Ce sens du contact et du défi physique, Geoffrey va notamment le développer en Espagne où il devient rapidement titulaire sous les ordres de Michel, puis Unai Emery. « Je pense que sa grande transition, ça a été à Séville où il a vraiment franchi un palier. J’ai été surpris, en bien, car il a montré des choses très intéressantes que je n’aurais pas soupçonnées vu son âge » , affirme Jean-Guy Wallemme qui l’a lancé chez les pros avec le RC Lens un soir de novembre 2010. « À la différence de Raphaël [Varane ndlr] à ses débuts, Geoffrey n’avait pas fait un grand match ce jour-là. C’était à Bollaert devant 35 ou 40 000 personnes et il s’était un peu noyé dans la performance moyenne qu’on avait pu faire. Il était un peu moins en confiance sur ce premier match. »

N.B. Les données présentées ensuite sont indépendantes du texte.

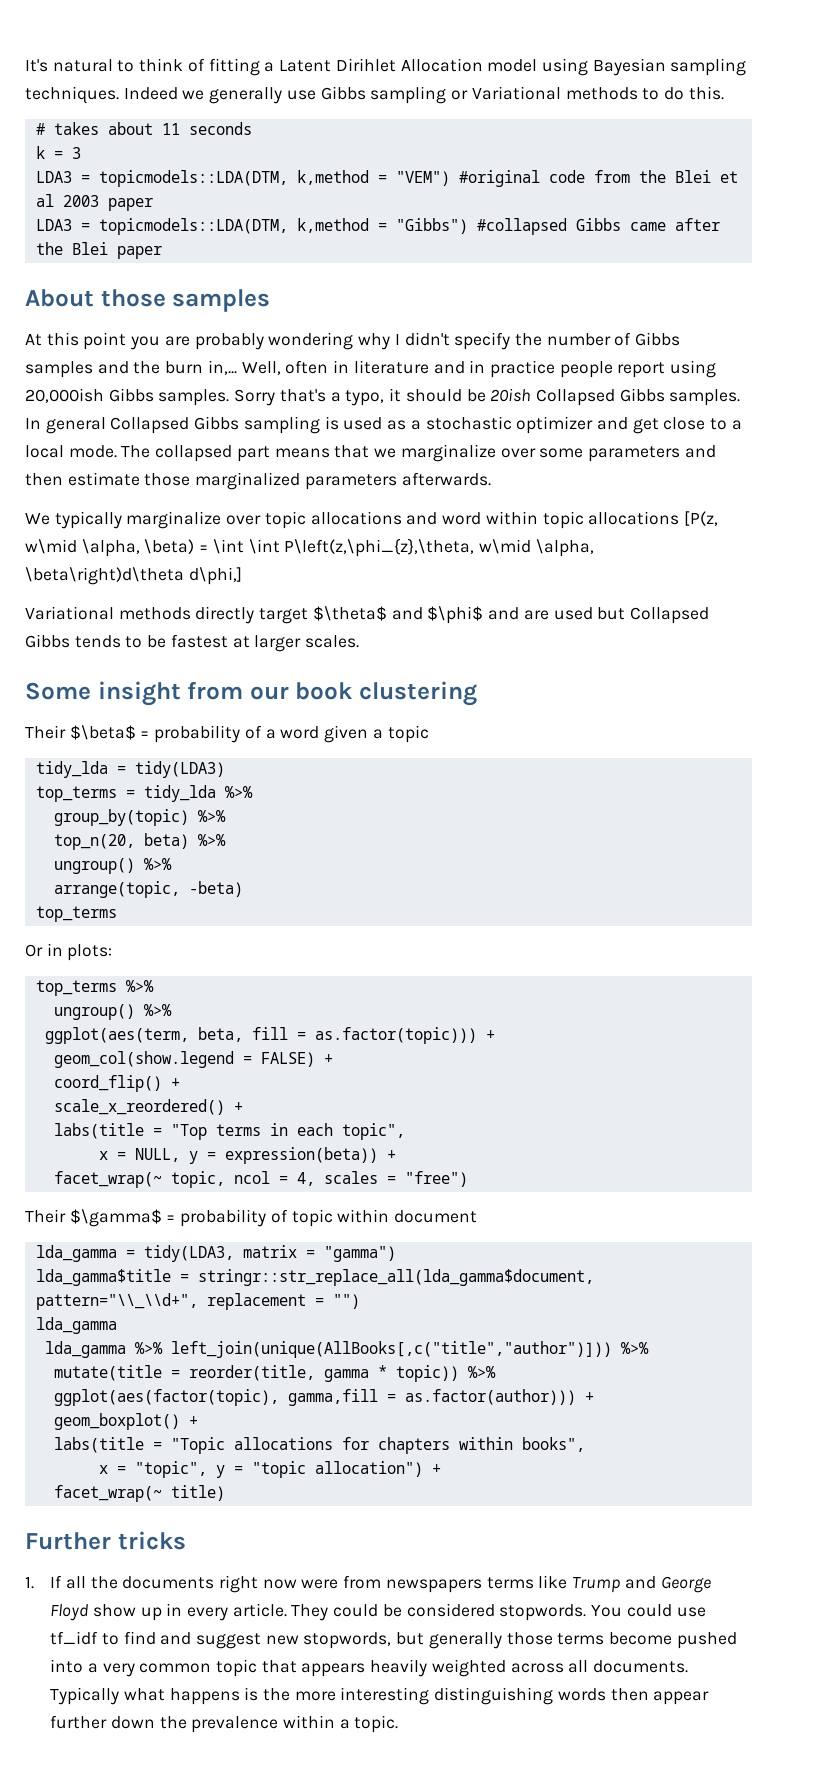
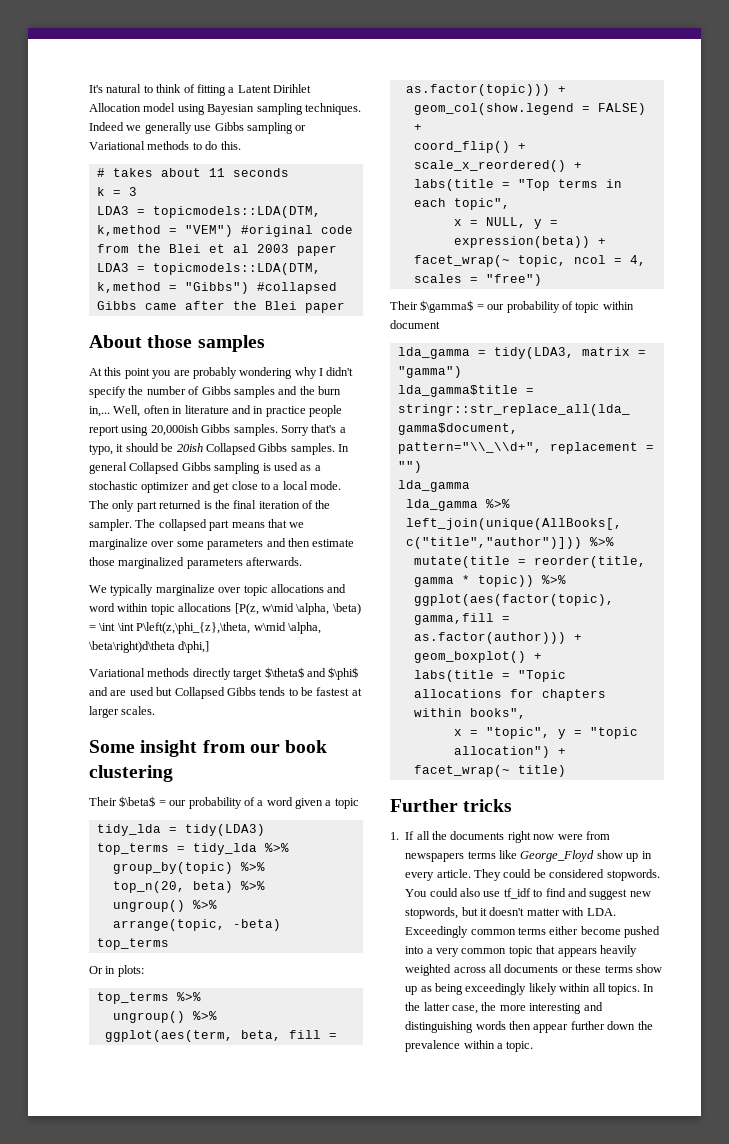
- The collapsed part means that we marginalize over some parameters and then estimate those marginalized parameters afterwards.
+ The only part returned is the final iteration of the sampler. The collapsed part means that we marginalize over some parameters and then estimate those marginalized parameters afterwards.
- Their $\beta$ = probability of a word given a topic
+ Their $\beta$ = our probability of a word given a topic
- Their $\gamma$ = probability of topic within document
+ Their $\gamma$ = our probability of topic within document
- 1. If all the documents right now were from newspapers terms like Trump and George Floyd show up in every article.
+ 1. If all the documents right now were from newspapers terms like George_Floyd show up in every article.
- You could use tf_idf to find and suggest new stopwords, but generally those terms become pushed into a very common topic that appears heavily weighted across all documents. Typically what happens is the more interesting distinguishing words then appear further down the prevalence within a topic.
+ You could also use tf_idf to find and suggest new stopwords, but it doesn't matter with LDA. Exceedingly common terms either become pushed into a very common topic that appears heavily weighted across all documents or these terms show up as being exceedingly likely within all topics. In the latter case, the more interesting and distinguishing words then appear further down the prevalence within a topic.

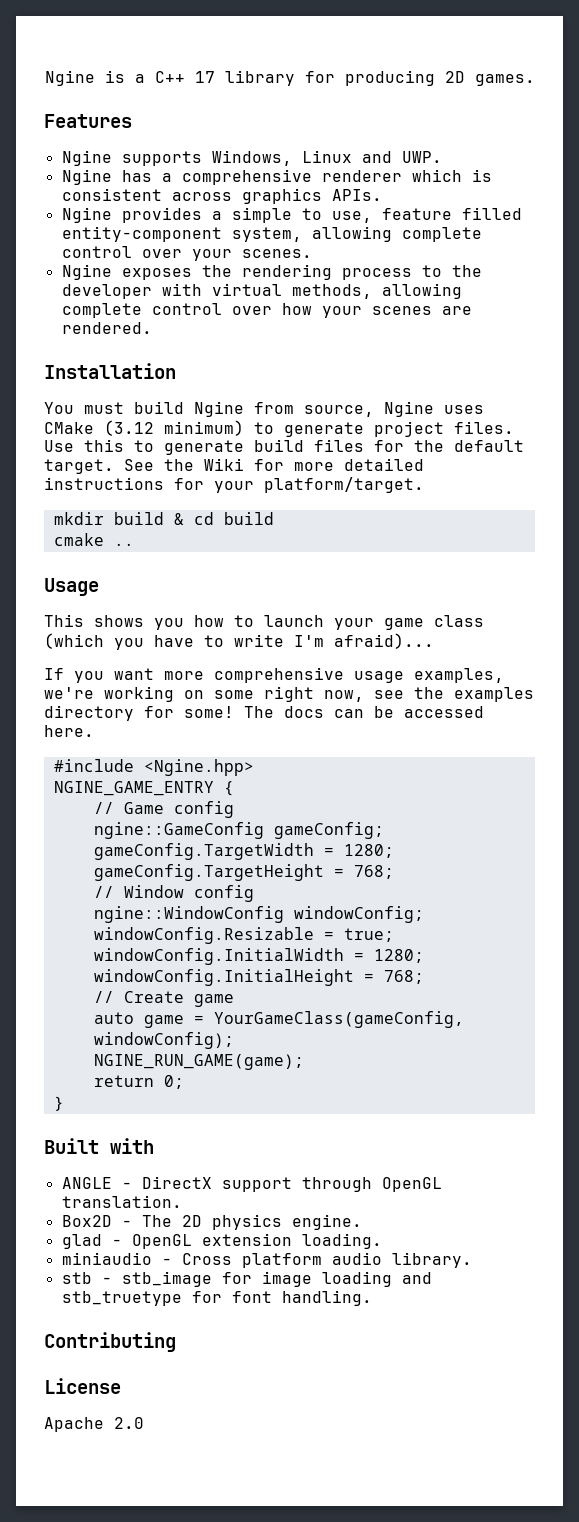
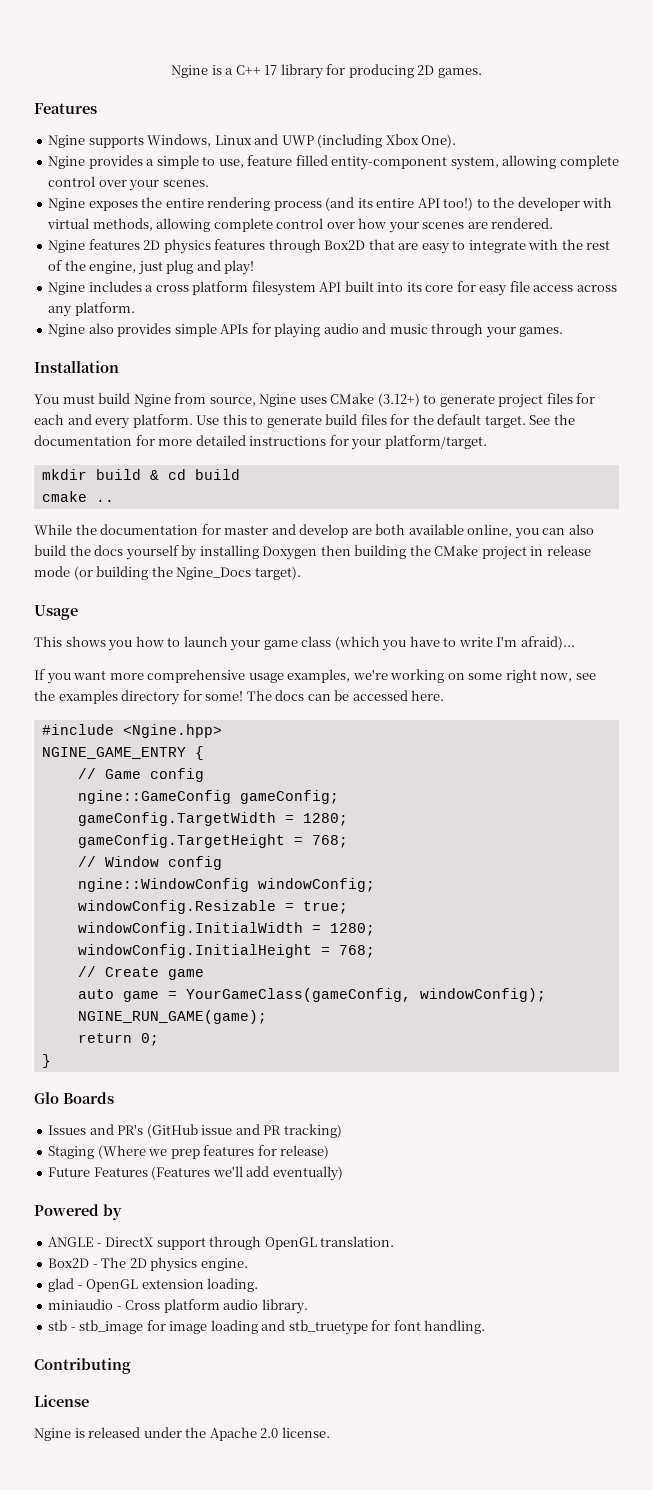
- Ngine supports Windows, Linux and UWP.
- Ngine has a comprehensive renderer which is consistent across graphics APIs.
+ Ngine supports Windows, Linux and UWP (including Xbox One).
- Ngine exposes the rendering process to the developer with virtual methods, allowing complete control over how your scenes are rendered.
+ Ngine exposes the entire rendering process (and its entire API too!) to the developer with virtual methods, allowing complete control over how your scenes are rendered.
+ Ngine features 2D physics features through Box2D that are easy to integrate with the rest of the engine, just plug and play!
+ Ngine includes a cross platform filesystem API built into its core for easy file access across any platform.
+ Ngine also provides simple APIs for playing audio and music through your games.
- You must build Ngine from source, Ngine uses CMake (3.12 minimum) to generate project files.
+ You must build Ngine from source, Ngine uses CMake (3.12+) to generate project files for each and every platform.
- See the Wiki for more detailed instructions for your platform/target.
+ See the documentation for more detailed instructions for your platform/target.
+ While the documentation for master and develop are both available online, you can also build the docs yourself by installing Doxygen then building the CMake project in release mode (or building the Ngine_Docs target).
- Built with
+ Glo Boards
+ Issues and PR's (GitHub issue and PR tracking)
+ Staging (Where we prep features for release)
+ Future Features (Features we'll add eventually)
+ Powered by
- Apache 2.0
+ Ngine is released under the Apache 2.0 license.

Un pilier pour le prochain Euro ?
La confiance, le champion du monde U20 2013 baigne désormais en plein dedans. Passeur décisif il y a cinq jours avec les Bleus pour sa troisième sélection, le Monégasque a volé la vedette à Alexandre Lacazette et Nabil Fekir sur qui tous les regards étaient braqués. Même si la concurrence s’annonce rude – notamment avec Paul Pogba avec qui il remporta la Coupe du monde U20 -, Geoffrey Kondogbia peut commencer à rêver en grand à moins d’un an et demi du prochain Euro. « Je n’ai aucun doute sur le fait qu’il va s’imposer. Il a une mentalité de vainqueur, c’est un travailleur. Il aime être remarqué et il sait quoi faire pour cela. Il a pour projet de faire beaucoup mieux, d’aller beaucoup plus loin et je suis certain qu’il le fera. Avec Rapha et Paul, ça va devenir des cadres de cette génération » , conclut Alexandre Coeff. À l’évidence, la génération Y n’a pas dit son dernier mot.